Less well-known but attractive to Trump is Florida congressman Byron Donalds, who caught national attention with conservatives when the Congressional Black Caucus barred him from membership. Donalds has one foot in the disrupter camp having said he would not have certified Biden’s election in 2020, but he has supported aid for Israel and appears more internationalist than the pure disrupters.

Many political experts think Trump would do well to choose a woman since Republicans have fared poorly with female voters since the Supreme Court overturned Roe v Wade and a woman’s right to choose in 2022. Though most Republican VP candidates would be pro-life and not likely to woo pro-choice voters, a woman on the ticket could still help to shift enough votes from women in swing states to make a difference in November.

One compelling candidate would be Iowa senator Joni Ernst, a military veteran and thoughtful member of the Senate Armed Services Committee, although she has crossed swords with the anti-Ukraine isolationists around Trump (like his son, Don Jr). Trump could also choose Arkansas Governor Sarah Huckabee Sanders, who served as a surprisingly effective press spokeswoman for him while he was president.

As Governor, Huckabee-Sanders has travelled to Asia and spoken of the importance of US regional allies while sounding the alarm about China.

New York Representative Elise Stefanik has a shot at the job as well. She worked in the Bush White House and surprised her former colleagues by veering into the MAGA world, but her background and her congressional district do anchor her at least partially in the pragmatic wing of the Republican Party.

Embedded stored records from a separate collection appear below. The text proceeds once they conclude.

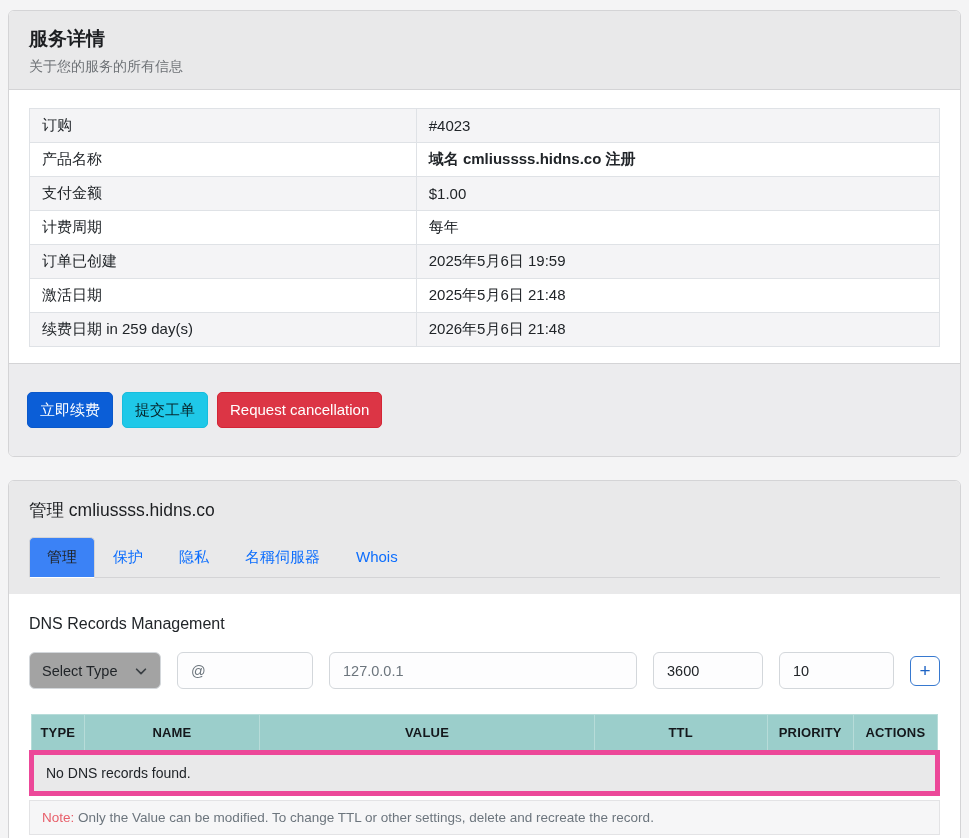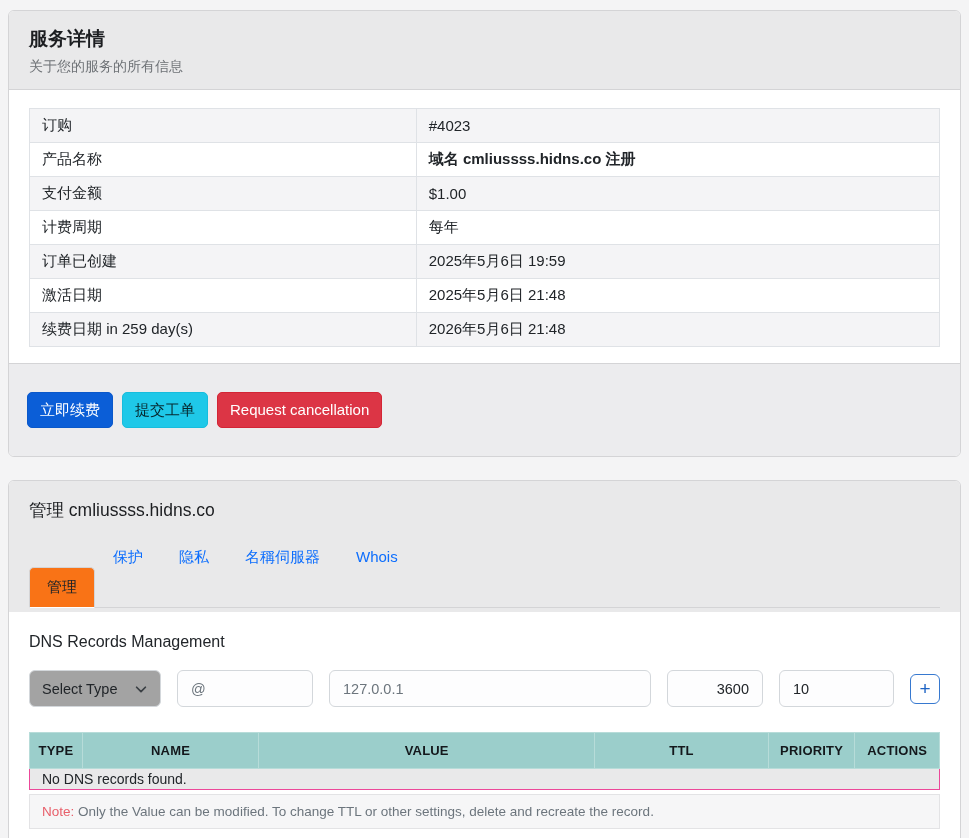--- a/index.html
+++ b/index.html
@@ -76,43 +76,42 @@
     cursor: pointer;
     font-family: inherit;
   }
   .btn-primary { background: #0b5ed7; border-color: #0a58ca; color: #fff; }
   .btn-info    { background: #1fc8e8; border-color: #17bddd; color: #06262c; }
   .btn-danger  { background: #dc3545; border-color: #d32535; color: #fff; }
 
   
   .manage-header {
     background: #e9e9ea;
-    padding: 17px 20px 4px 20px;
+    padding: 17px 20px 16px 20px;
   }
   .manage-title { font-size: 17.5px; color: #1c1e21; margin-bottom: 15px; }
   .tabs {
     display: flex;
     border-bottom: 1px solid #d4d4d6;
   }
   .tab {
     font-size: 15px;
     padding: 10px 17px;
     color: #0d6efd;
     text-decoration: none;
     border: 1px solid transparent;
     border-radius: 5px 5px 0 0;
     margin-bottom: -1px;
     cursor: pointer;
   }
   .tab.active {
-    background: #f97316;
+    background: #3b82f6;
     color: #212529;
     border-color: #d4d4d6 #d4d4d6 #ffffff #d4d4d6;
     cursor: default;
-    margin-top: 30px;
   }
   .manage-body { background: #fff; padding: 21px 20px 32px 20px; }
   .dns-heading { font-size: 16px; color: #212529; margin-bottom: 19px; font-weight: 400; }
 
   .dns-form {
     display: flex;
     gap: 16px;
     align-items: center;
     margin-bottom: 25px;
   }
@@ -138,21 +137,21 @@
     border-radius: 6px;
     padding: 0 13px;
     font-size: 14.5px;
     font-family: inherit;
     color: #212529;
     flex: none;
   }
   .txt-input::placeholder { color: #6c757d; opacity: 1; }
   .in-name  { width: 136px; }
   .in-value { flex: 1 1 auto; }
-  .in-ttl   { width: 96px; text-align: right; }
+  .in-ttl   { width: 110px; }
   .in-prio  { width: 115px; }
   .add-btn {
     width: 30px; height: 30px;
     flex: none;
     background: #fff;
     border: 1px solid #3779d0;
     border-radius: 6px;
     color: #1d63c4;
     font-size: 19px;
     line-height: 26px;
@@ -177,22 +176,22 @@
     letter-spacing: 0.2px;
   }
   table.dns th.col-type { width: 5.8%; }
   table.dns th.col-name { width: 19.4%; }
   table.dns th.col-value { width: 36.9%; }
   table.dns th.col-ttl { width: 19.1%; }
   table.dns th.col-priority { width: 9.5%; }
   table.dns th.col-actions { width: 9.3%; }
   table.dns td.empty {
     background: #e9e9ea;
-    border: 1px solid #ec4899;
-    padding: 2px 12px;
+    border: 5px solid #ec4899;
+    padding: 10px 12px;
     font-size: 14px;
     color: #212529;
     text-align: left;
   }
   .dns-note {
     margin-top: 4px;
     background: #f6f6f7;
     border: 1px solid #e3e3e5;
     padding: 9px 12px;
     font-size: 13.5px;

Two other women on Trump’s short list who may be sliding off it are South Dakota Governor Kristi Noem, who shone brightly in Trump world until she became the butt of jokes for doing ill-advised advertisements for her dentist, and Alabama senator Katie Britt, who became an even bigger target of late-night comedy for her disastrously mockable rebuttal to Biden’s State of the Union Speech (just google “Katie Britt Saturday Night Live” for a chuckle).

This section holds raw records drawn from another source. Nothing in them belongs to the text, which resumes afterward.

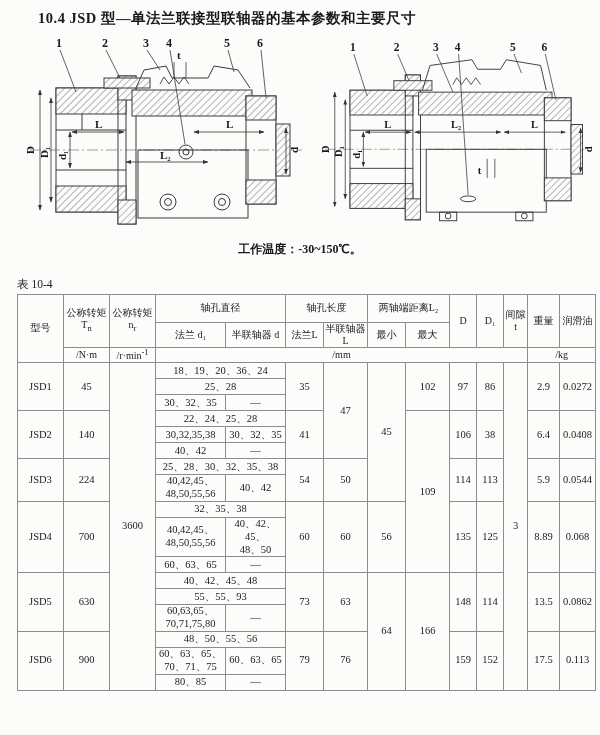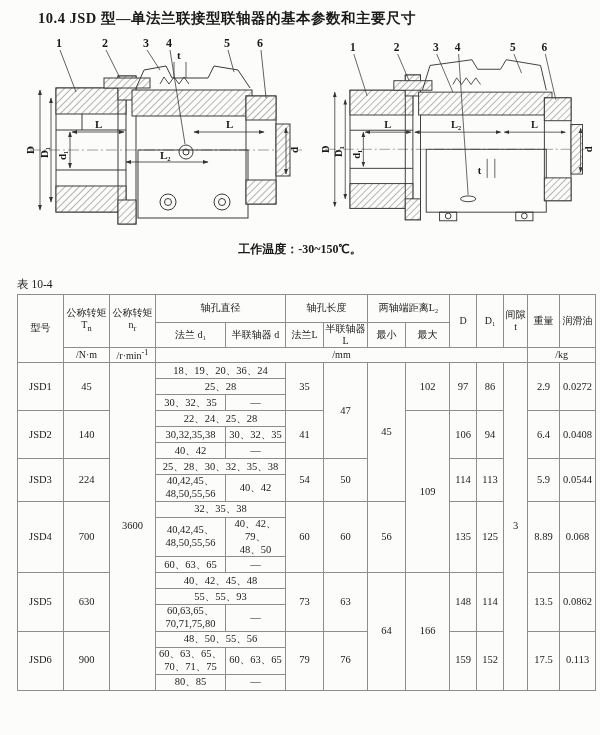--- a/index.html
+++ b/index.html
@@ -268,21 +268,21 @@
         <td>—</td>
       </tr>
 
       <tr>
         <td rowspan="3">JSD2</td>
         <td rowspan="3">140</td>
         <td colspan="2">22、24、25、28</td>
         <td rowspan="3">41</td>
         <td rowspan="8">109</td>
         <td rowspan="3">106</td>
-        <td rowspan="3">94</td>
+        <td rowspan="3">38</td>
         <td rowspan="3">6.4</td>
         <td rowspan="3">0.0408</td>
       </tr>
       <tr>
         <td>30,32,35,38</td>
         <td>30、32、35</td>
       </tr>
       <tr>
         <td>40、42</td>
         <td>—</td>
@@ -313,21 +313,21 @@
         <td rowspan="3">60</td>
         <td rowspan="3">56</td>
         <td rowspan="3">135</td>
         <td rowspan="3">125</td>
         <td rowspan="3">8.89</td>
         <td rowspan="3">0.068</td>
       </tr>
       <tr>
         <td class="ml">40,42,45、
 48,50,55,56</td>
-        <td class="ml">40、42、79、
+        <td class="ml">40、42、45、
 48、50</td>
       </tr>
       <tr>
         <td>60、63、65</td>
         <td>—</td>
       </tr>
 
       <tr>
         <td rowspan="3">JSD5</td>
         <td rowspan="3">630</td>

Because Trump is so little interested in governing or day-to-day policymaking, any VP from the list of pragmatists would have an outsized influence in recruiting key cabinet members and blocking and tackling against some of Trump’s worst impulses.

If Trump chooses a VP from the list provocateurs, on the other hand, then we can expect chaos added to chaos (topped with a dollop of chaos). But if he goes with a provocateur, we can also expect his chances of winning to decrease.

And Biden’s vice-president? There was earlier speculation that Biden would drop Kamala Harris in favour of someone more popular nationally, but don’t count on it. Biden has vulnerabilities with young Democratic voters who see Harris as more of a genuine progressive.

And with Trump nibbling at the black vote it is inconceivable that Biden would drop the country’s first vice-president of colour. Harris has carried Biden’s water on issues such as immigration and abortion, with less of a profile on foreign policy.

However, all indications are that she is fully on board with the administration’s allies-first Asia strategy even if she may be something of a drag on trade policy because of her adherence to a workers-first agenda. If Biden wins re-election, Harris can be expected to assert herself in anticipation of her own run in 2028. And since her worry will be challengers from the left of the party in the Democratic primaries, she may try to pull a second-term Biden administration in that direction.

It’s Trump versus Biden, but for all these reasons the vice-presidency could be a lot more important than just a bucket of warm spit.